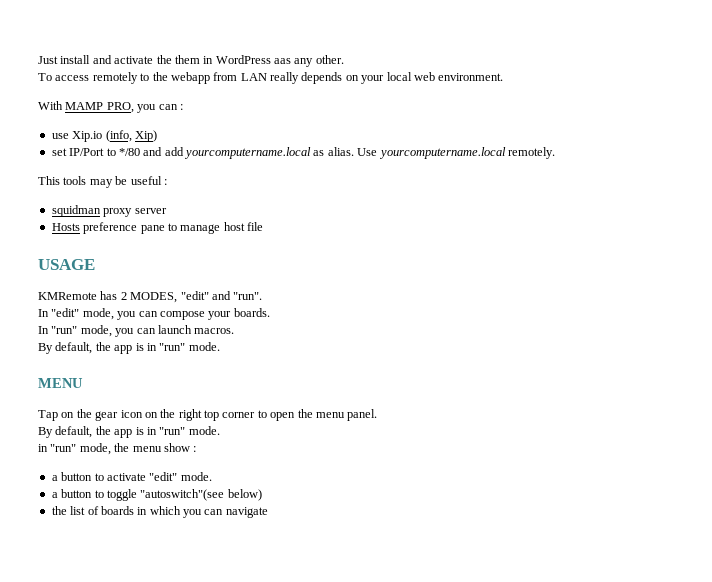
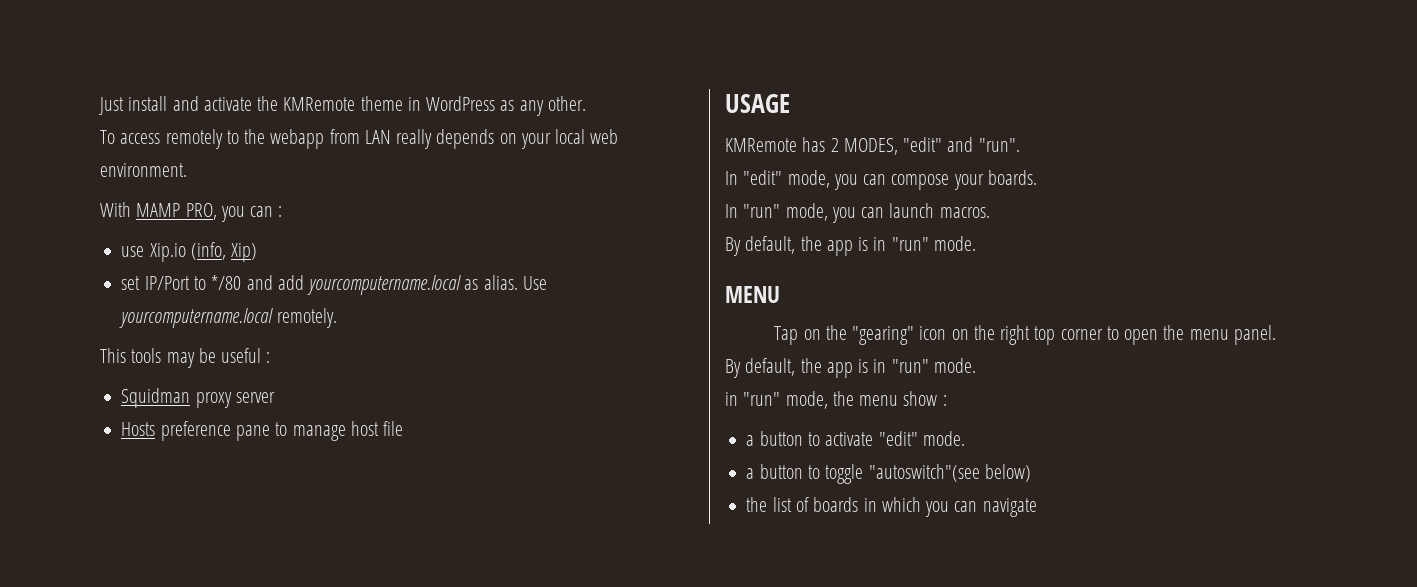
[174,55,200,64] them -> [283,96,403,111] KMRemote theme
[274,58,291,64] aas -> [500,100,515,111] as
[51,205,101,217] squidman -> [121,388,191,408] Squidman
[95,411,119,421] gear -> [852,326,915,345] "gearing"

* * *

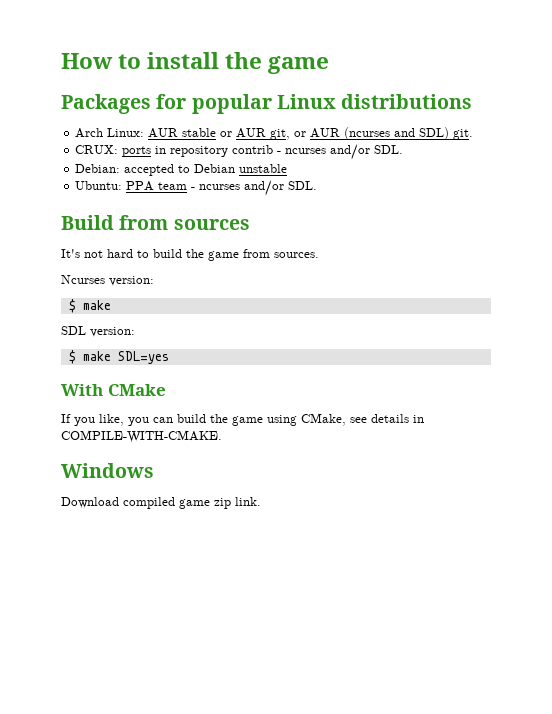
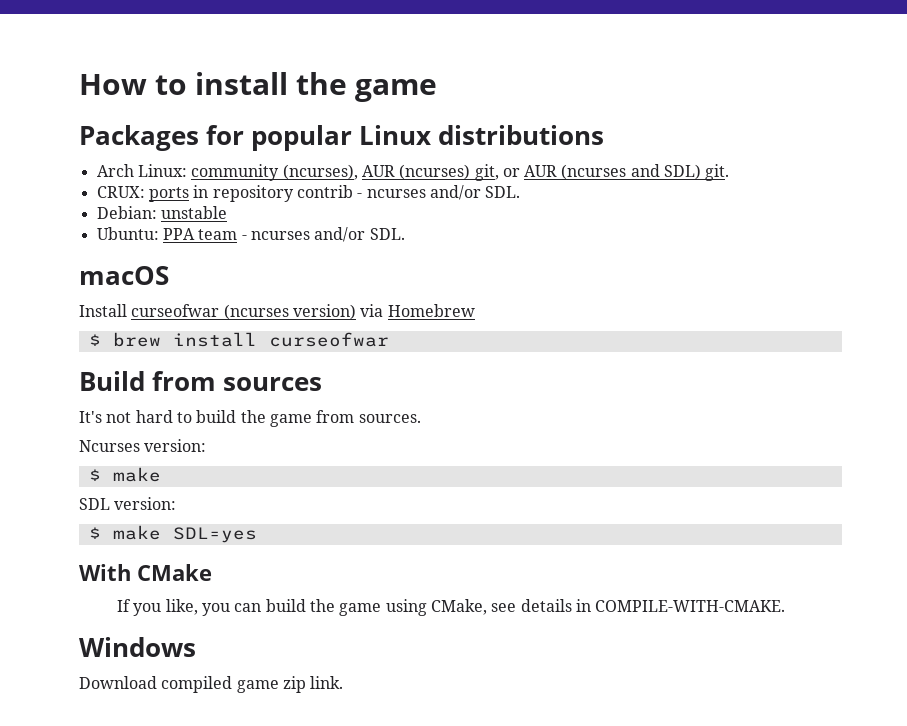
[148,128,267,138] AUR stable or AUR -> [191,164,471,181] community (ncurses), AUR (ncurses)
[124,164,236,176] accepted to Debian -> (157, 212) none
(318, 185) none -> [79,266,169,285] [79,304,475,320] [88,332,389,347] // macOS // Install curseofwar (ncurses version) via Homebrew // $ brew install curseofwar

### TASK BRIEF:
In the listing above, find the line containing "[174,55,200,64] them ->" and the line containing "[95,411,119,421] gear ->", then quote both, plus every line between them, exactly as written.

### OUTPUT FOR THIS TASK:
[174,55,200,64] them -> [283,96,403,111] KMRemote theme
[274,58,291,64] aas -> [500,100,515,111] as
[51,205,101,217] squidman -> [121,388,191,408] Squidman
[95,411,119,421] gear -> [852,326,915,345] "gearing"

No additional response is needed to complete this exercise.